Thursday, December 02, 2004


Focus, focus

There is a prophetic economics article that bears out much of what we have been saying about how the new oligonomy has found it is better to be the best at one or two things than to be an also-ran in lots of different markets. In fact, the article "Corporate Focus and Stock Returns" by Robert Comment and Gregg Jarrell (Journal of Financial Economics, January 1995) is doubtless truer today than when it was written. (The paper costs money to download here,  but there's a readable summary with excerpts here.)

The article documents a switch in thinking about diversification, which as we have noted, was popular in the 1950s and 1960s but has been considered a losing corporate strategy ever since. The authors of the article looked at some 2,000 public companies throughout the 1980s, and compared profitability to a measure of concentration in specific business segments.
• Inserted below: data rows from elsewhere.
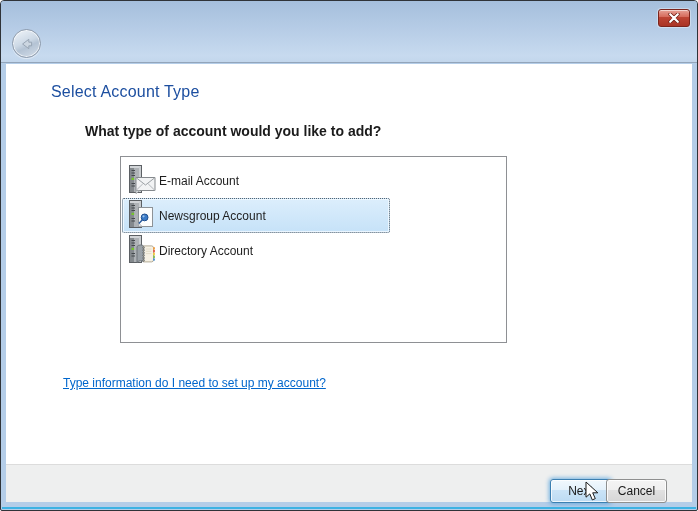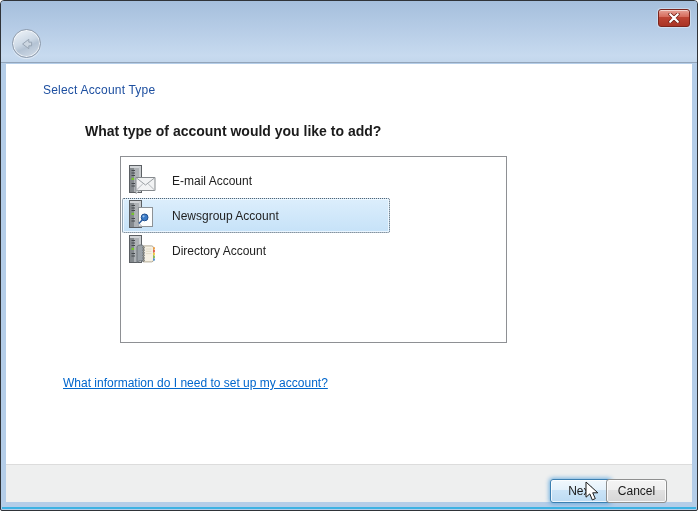"Select Account Type" .page-title { font-size: 12px -> 16px; left: 37px -> 45px }
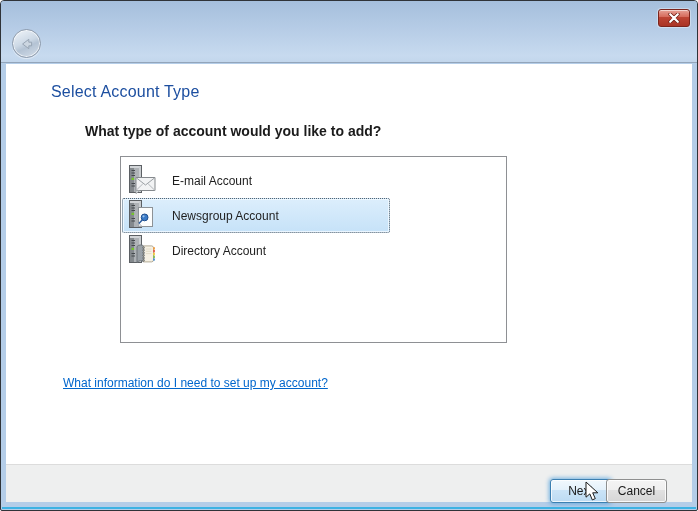"E-mail Account" .row-label { margin-left: 13px -> 0 }
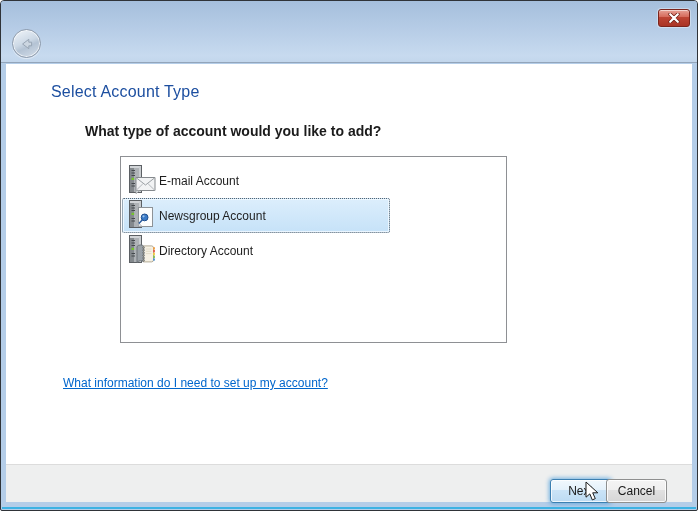"What information do I need" a.help-link { text: What -> Type }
First they found over the decade a major switch in the amount of companies concentrating on only one business segment (As designated by SIC, or Standard Industry Classification, codes), from around 35% to 64%.
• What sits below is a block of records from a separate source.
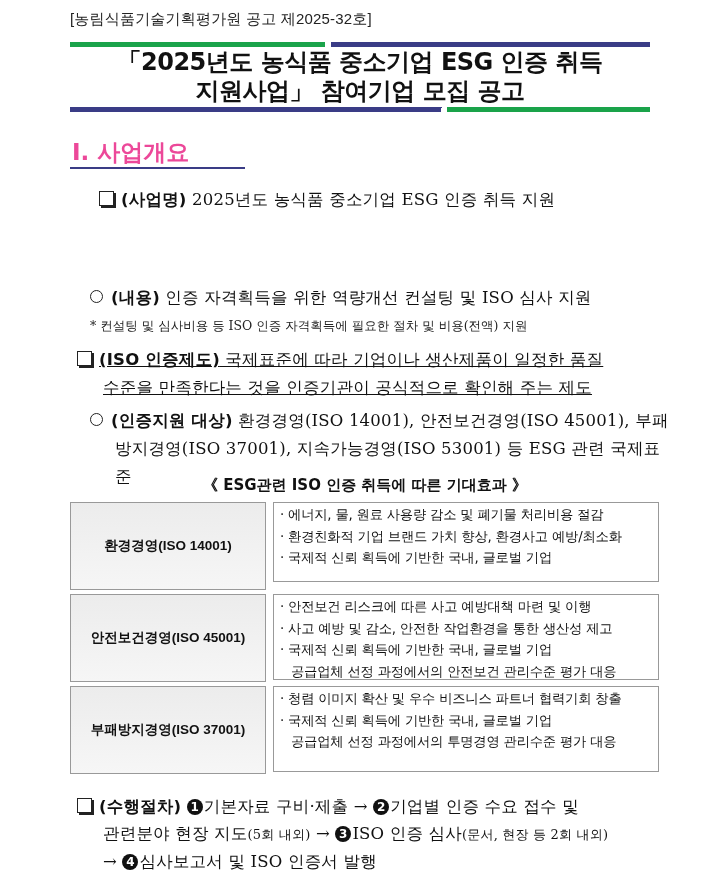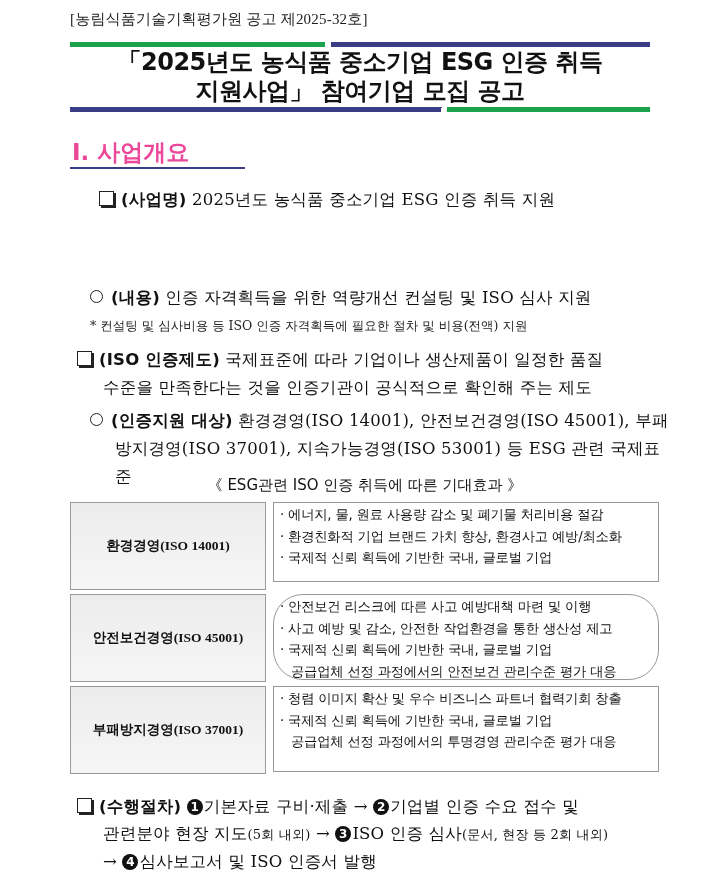"[농림식품기술기획평가원 공고 제2025-32호]" .doc-num { font-family: Liberation Serif, serif -> Liberation Sans, sans-serif }
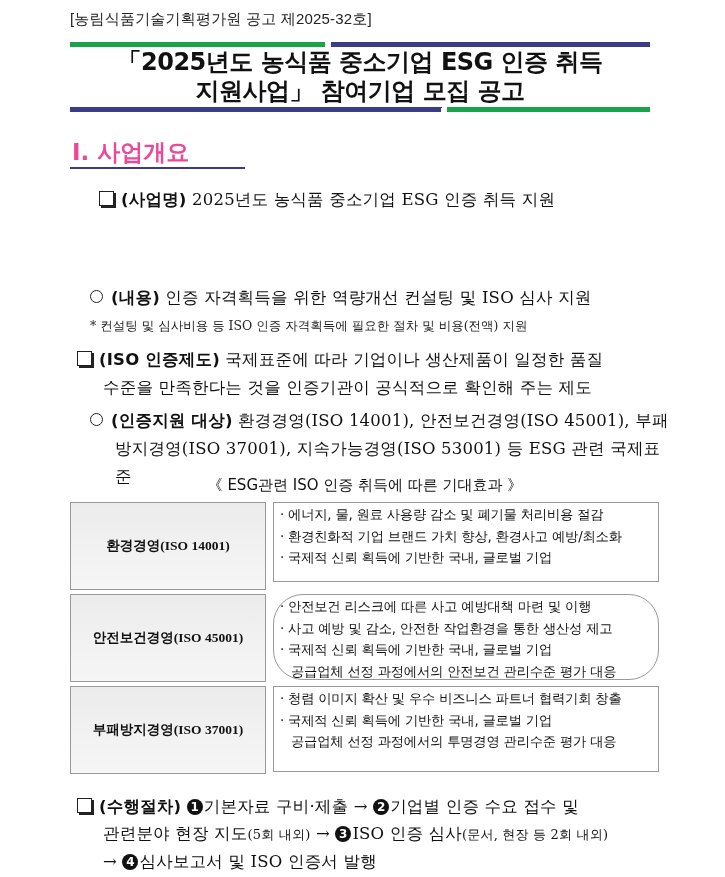"(ISO 인증제도) 국제표준에 따라 기업이나" div.abs { text-decoration: none -> underline }
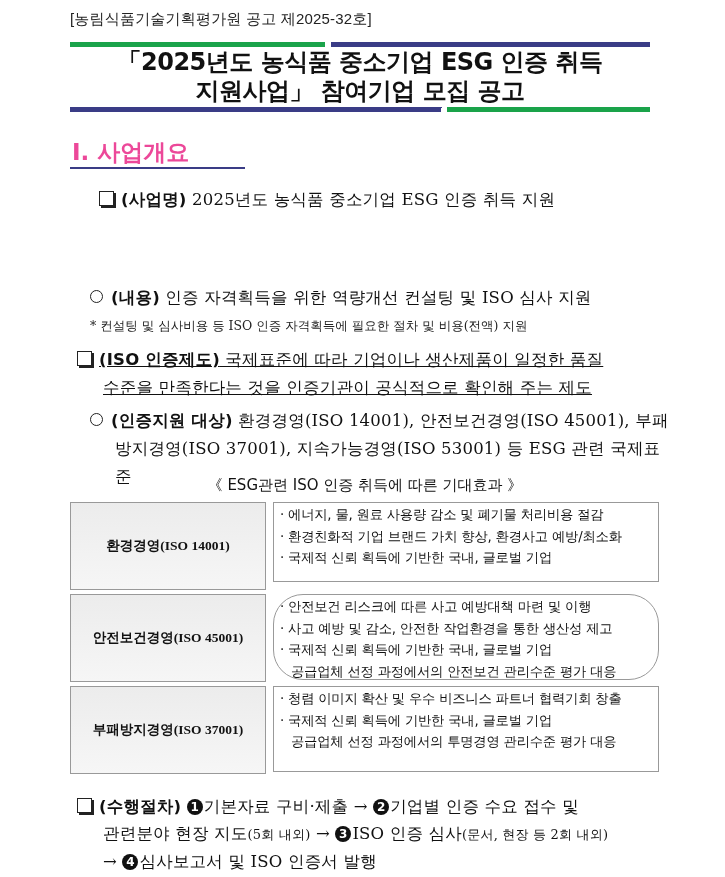"《 ESG관련 ISO 인증 취득에" .table-caption { font-weight: normal -> bold }
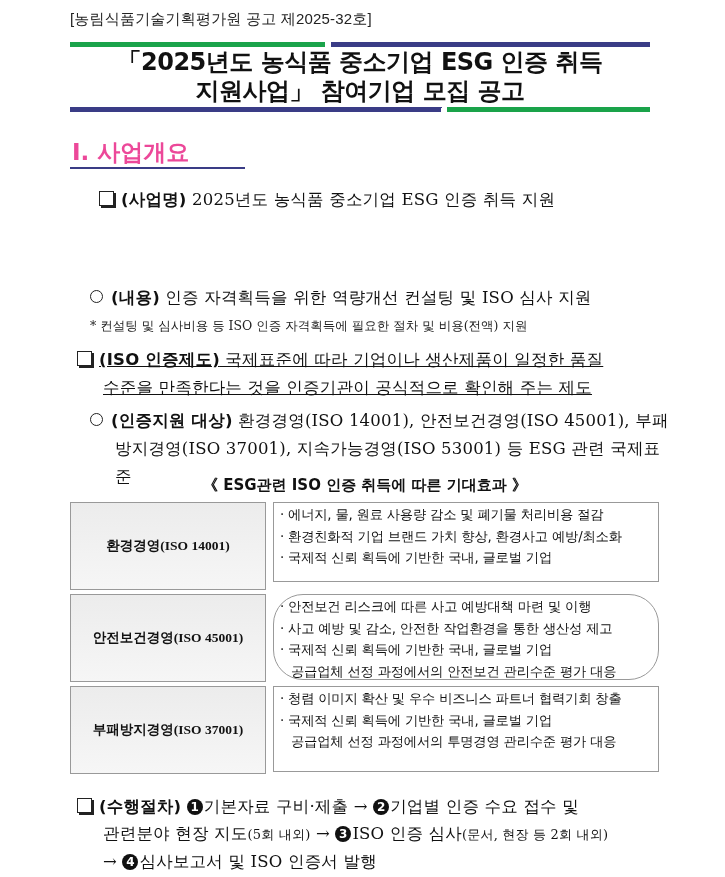"환경경영(ISO 14001)" .t-left { font-family: Liberation Serif, serif -> Liberation Sans, sans-serif }
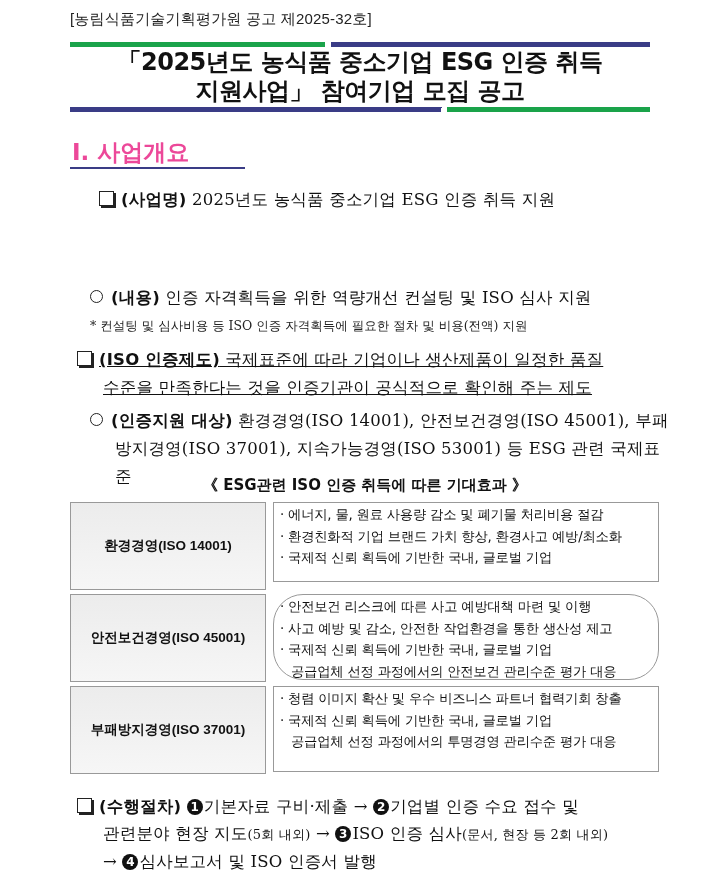"· 안전보건 리스크에 따른 사고" div.abs { border-radius: 30px -> none }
More important, they found that the amount of focus on one or several segments directly corresponded with significantly higher profitability and stock value. Likewise, divesting non-core businesses had a major positive effect on profits and valuations of the company. These were effects were not always immediate, so the longer scope over their study showed changes over two, three, or more years.

Focusing on one or a few well-understood business in which the company can be a significant player is usually what is behind the gin rummy game. But I think it has progressed even further beyond SIC categories. Kraft's recent sell-off of Life Savers and Altoids to Wrigley and Citigroup's 2002 spinning off of its property/casualty insurance businesses are typical of a fine winnowing that now is a part of all big corporations. Focus is a big driver of acquisitions and de-acquisitions.